Her duygu ve düşünceyi anlamak için insanoğlu müzikten yararlanmıştır yıllar boyunca. Mevlana:'müziksiz hayat hiçe benzer, kalbin ve ruhun gıdasıdır, o gıdadan kimse mahrum kalmasın' demiştir. Müzik, hayata bakış açımızı geliştirir ve bizlere kabiliyet verir. Yaşamı farklı bir pencereden görmek, yaratıcı, yenilikçi olmamızı sağlar. Düşünebiliyor musunuz, baktığınız bir objeye farklı bir bakış açısı ile baktığınızda ya da onu tamamlayan objeler ile yeniden kafanızda canlandırdığınızda bambaşka icatlar, ürünler, kullanım alanları bulma şansınız artacaktır. Bu yeni yaşam tarzı aile yaşamınızda değişiklikler getirdiği gibi, zamanınızın yarısından çoğunu yaşadığınız iş hayatı için de kazanç getirecek imkanlar sunacaktır. Monoton bir yaşamdan kurtulup, yaşamın tadını daha fazla çıkarma imkanı sağlayabileceksinizdir. Hatta bunu ekonomik hale getirerek, yeni ürün tasarımları, yeni pazarlara girme ve çalıştığınız sektörlerin sizden istediği 'inovatif olma' imkanına bile kavuşabileceksiniz. Sadece müziği ve belki sporu yaşamınıza dahil ederek…

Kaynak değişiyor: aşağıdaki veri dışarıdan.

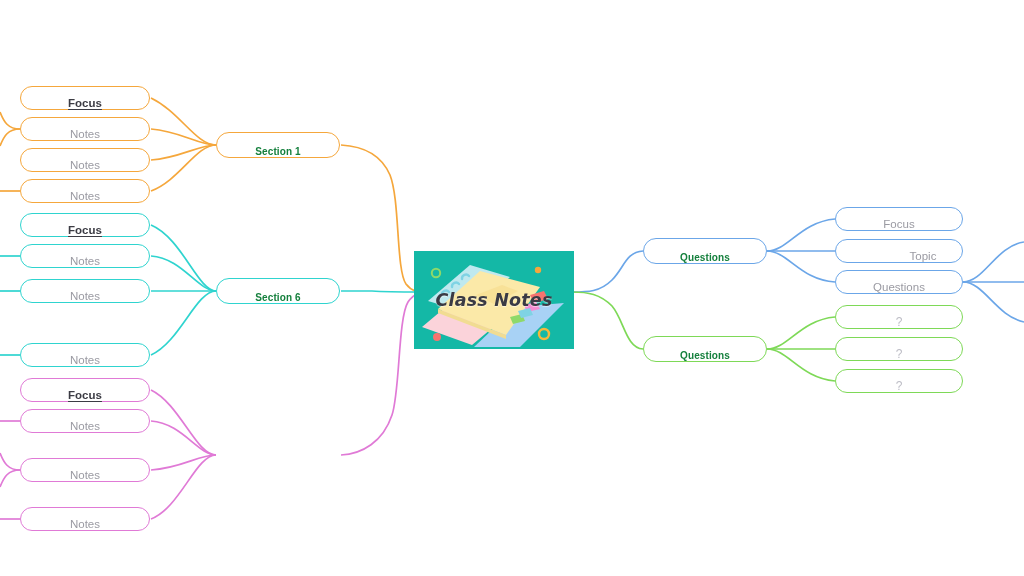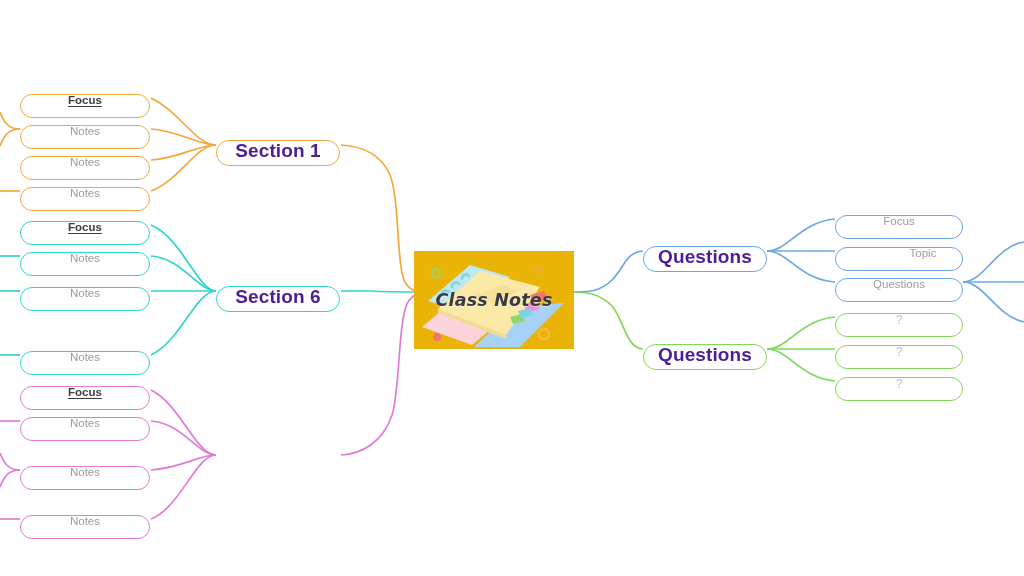--- a/index.html
+++ b/index.html
@@ -22,7 +22,7 @@
   .node {
     position: absolute;
     display: flex;
-    align-items: flex-start;
+    align-items: flex-end;
     justify-content: center;
     background: #ffffff;
     border-style: solid;
@@ -30,7 +30,6 @@
     border-radius: 999px;
     white-space: nowrap;
     z-index: 5;
-    margin-top: 8px;
   }
   .node .label { line-height: 1; }
 

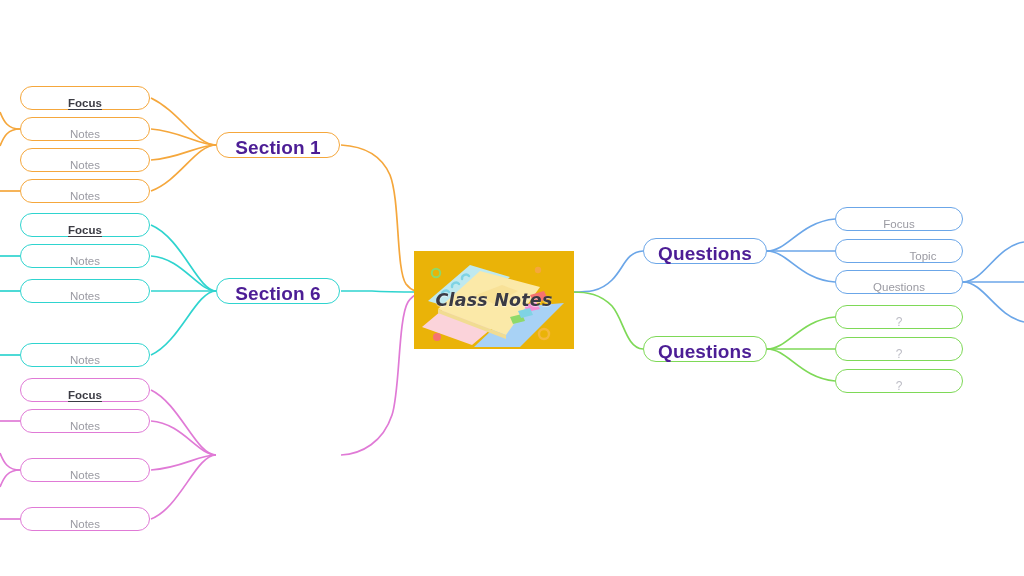--- a/index.html
+++ b/index.html
@@ -39,9 +39,9 @@
     border-width: 1.7px;
   }
   .node.lvl1 .label {
-    font-size: 19px;
+    font-size: 10px;
     font-weight: 700;
-    color: #4c1d95;
+    color: #15803d;
     letter-spacing: .1px;
   }
 

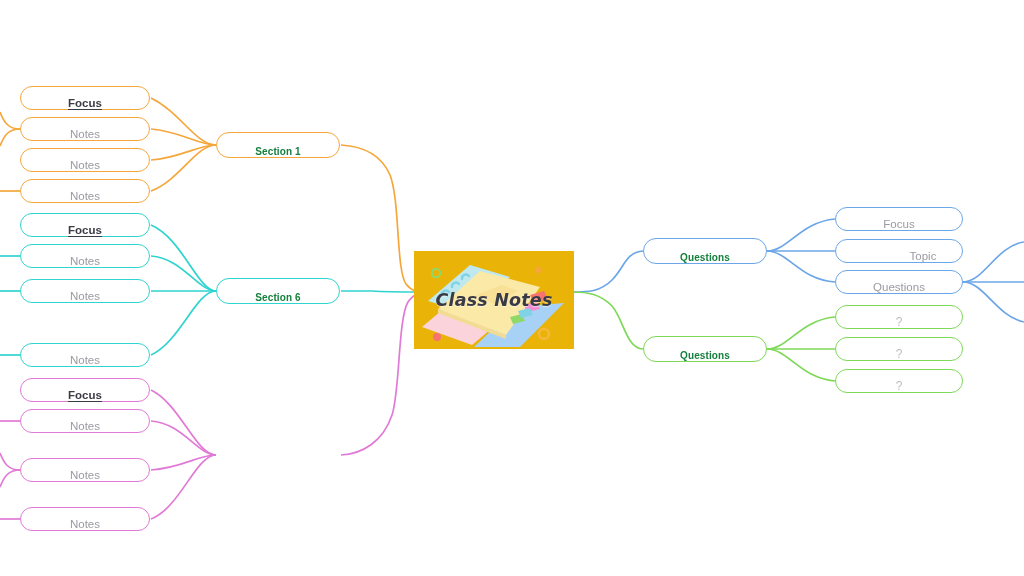--- a/index.html
+++ b/index.html
@@ -70,7 +70,7 @@
     position: absolute;
     left: 414px; top: 251px;
     width: 160px; height: 98px;
-    background: #eab308;
+    background: #14b8a6;
     z-index: 6;
     overflow: hidden;
   }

'Resmin' hayatımızdaki yerini düşünün. Duvarlarımızı, masamızı, yollardaki panoları, yani yaşadığımız yerleri, hep 'resimler' süslemez mi? Onlar, daima güzelliğin peşinde koşan ressamların, kendilerine has sezgileriyle ve yorumlarıyla yarattıkları birer eserdir. Ressamlar, yaşamı: bin bir özelliği ve güzelliğiyle yeniden yaratan, toplumun estetik ustaları ve güzellik öncüleridir. Hayatımıza renk katmak için, sürekli çalışıp üretirler, kendi ülkelerinin kültüründen aldıkları değerler ile dünya sanatının evrensel kriterlerini bizlere sunarak, aslında hangi konulara daha fazla yoğunlaşmamız gerektiğini gösterirler.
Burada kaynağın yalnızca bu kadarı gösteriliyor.